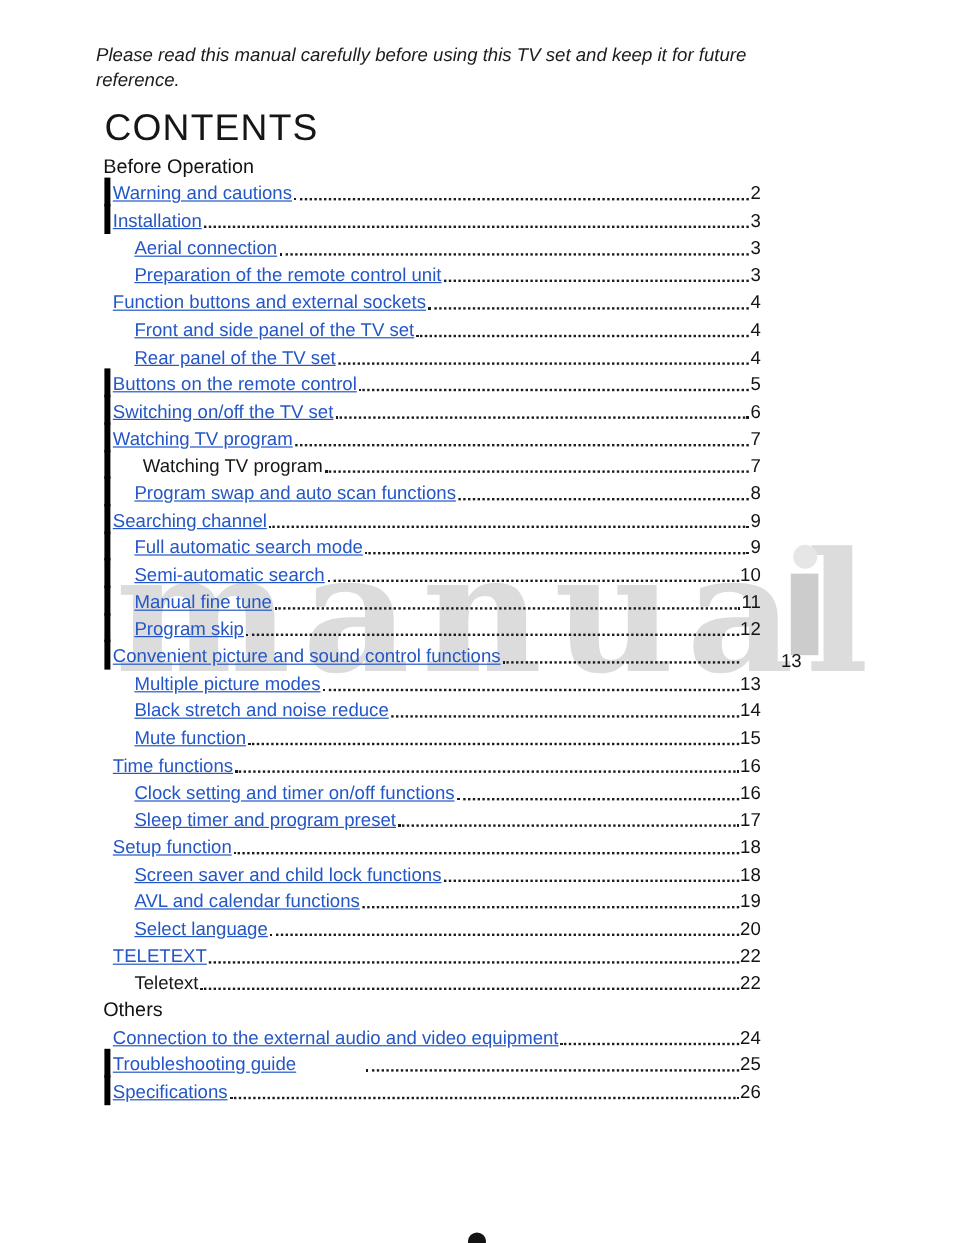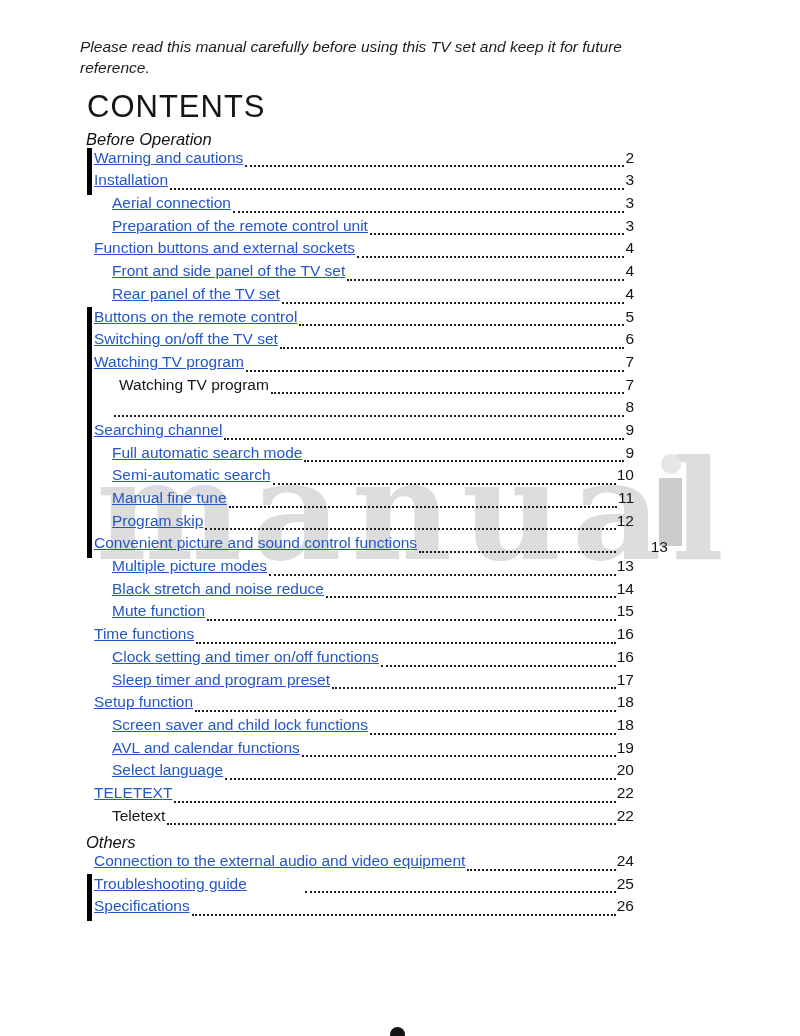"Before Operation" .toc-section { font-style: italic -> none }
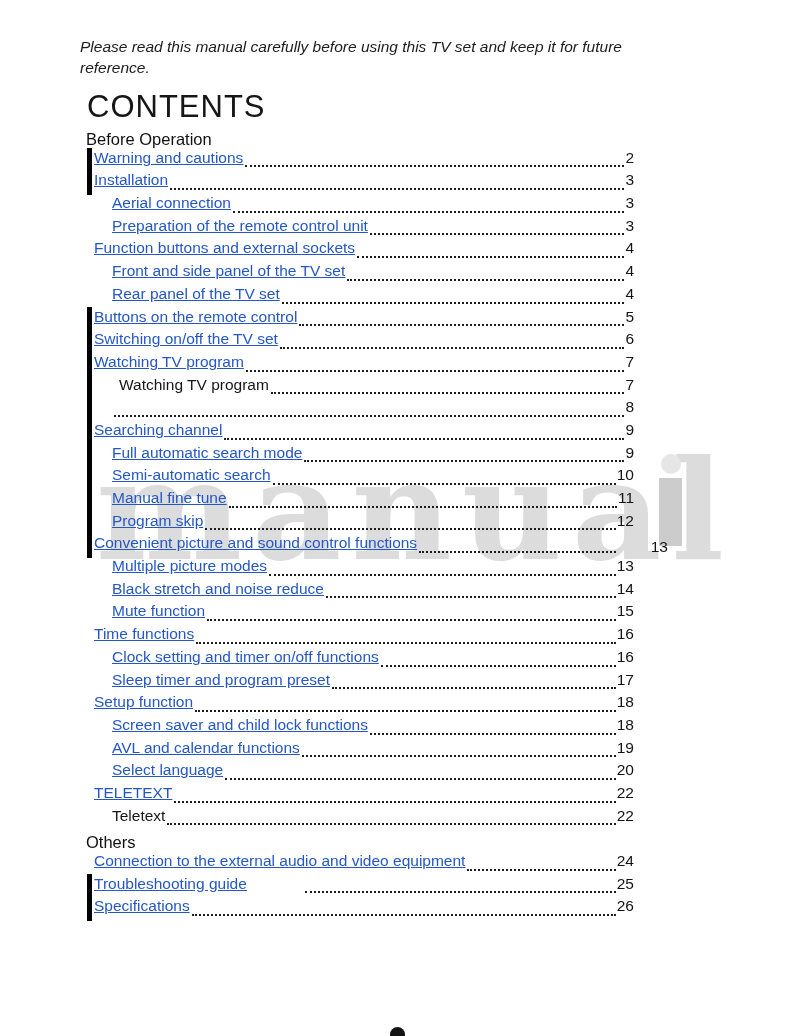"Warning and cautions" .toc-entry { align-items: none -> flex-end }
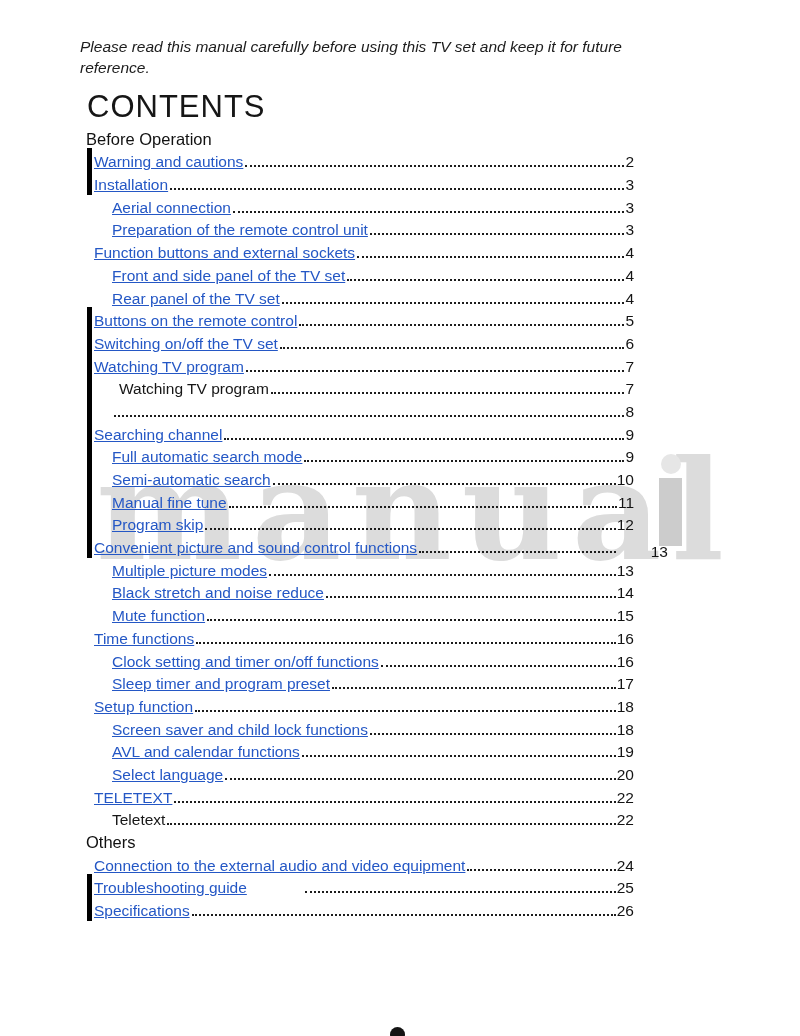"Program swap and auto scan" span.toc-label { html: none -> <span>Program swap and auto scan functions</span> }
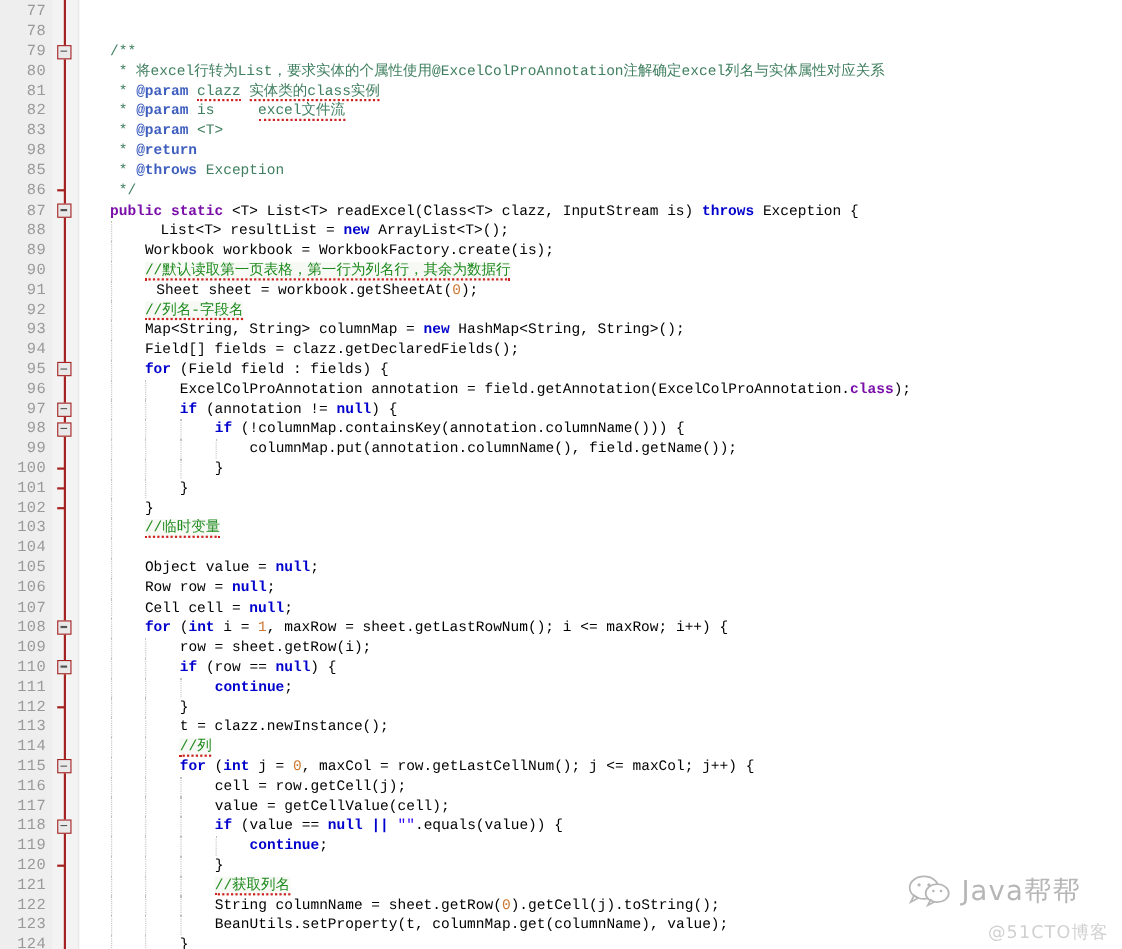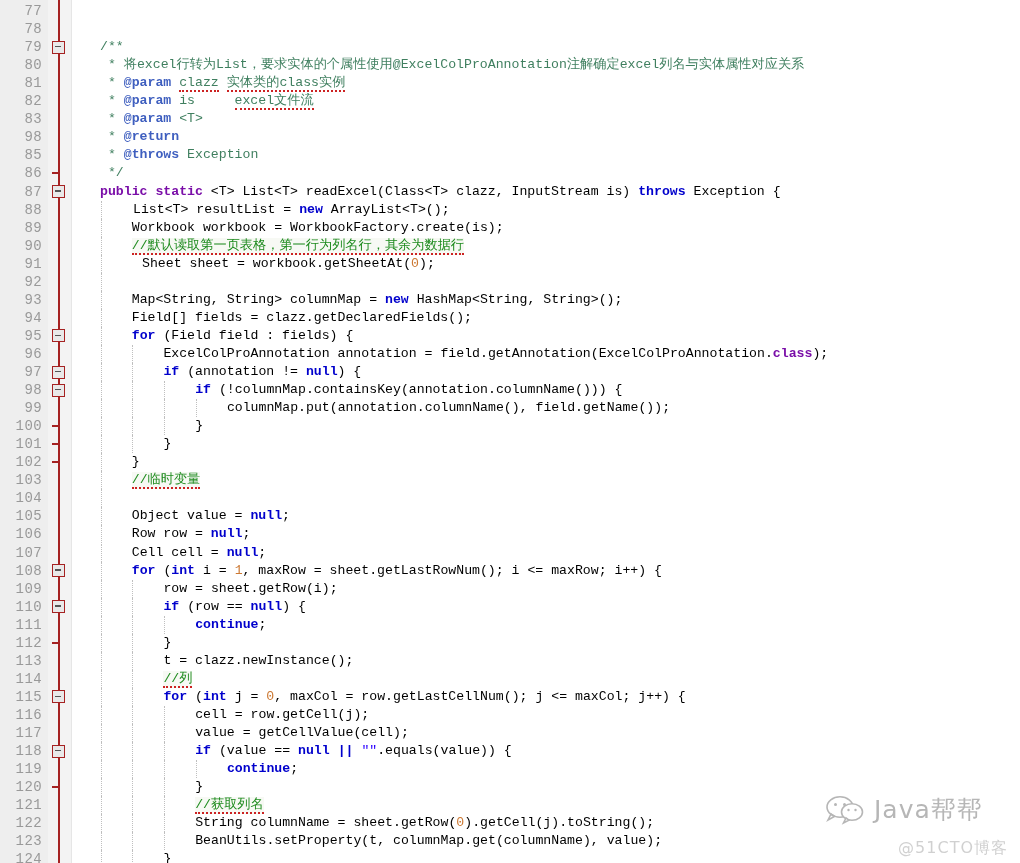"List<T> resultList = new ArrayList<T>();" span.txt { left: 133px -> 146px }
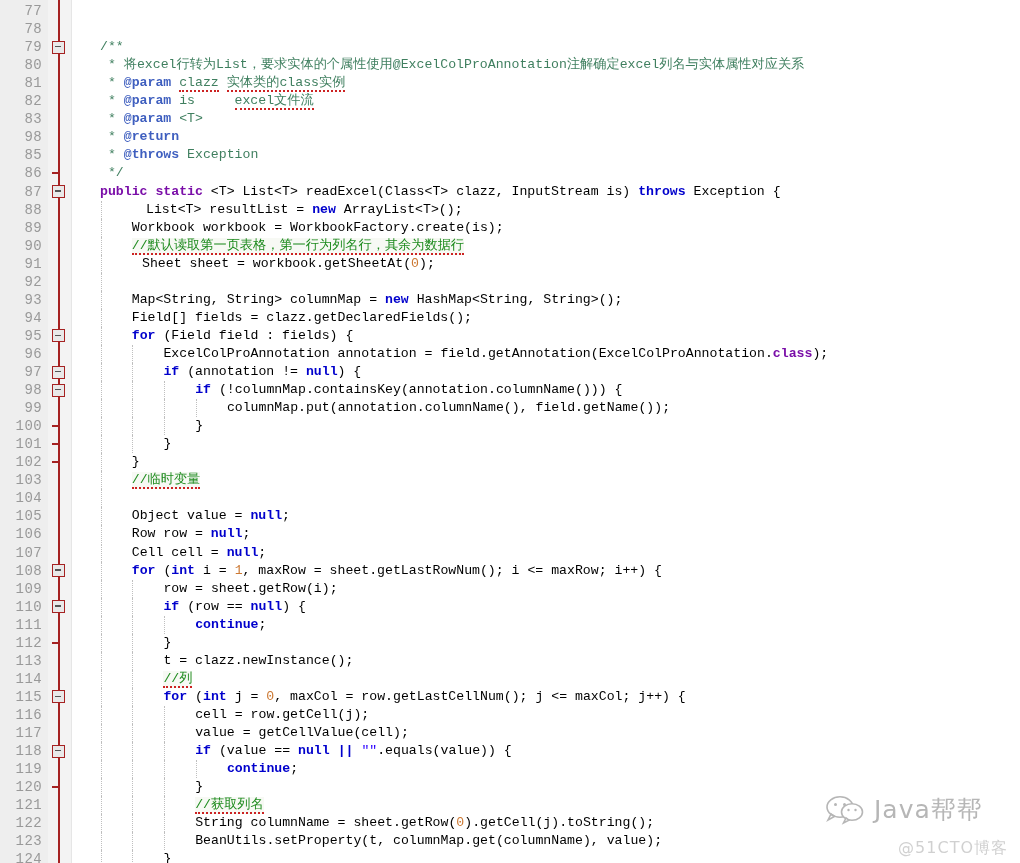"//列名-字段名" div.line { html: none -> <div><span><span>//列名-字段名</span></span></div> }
════════════════
_Task_
Print the entries above exactly, leaving pictures out.

_Final answer_
"Before Operation" .toc-section { font-style: italic -> none }
"Warning and cautions" .toc-entry { align-items: none -> flex-end }
"Program swap and auto scan" span.toc-label { html: none -> <span>Program swap and auto scan functions</span> }
"List<T> resultList = new ArrayList<T>();" span.txt { left: 133px -> 146px }
"//列名-字段名" div.line { html: none -> <div><span><span>//列名-字段名</span></span></div> }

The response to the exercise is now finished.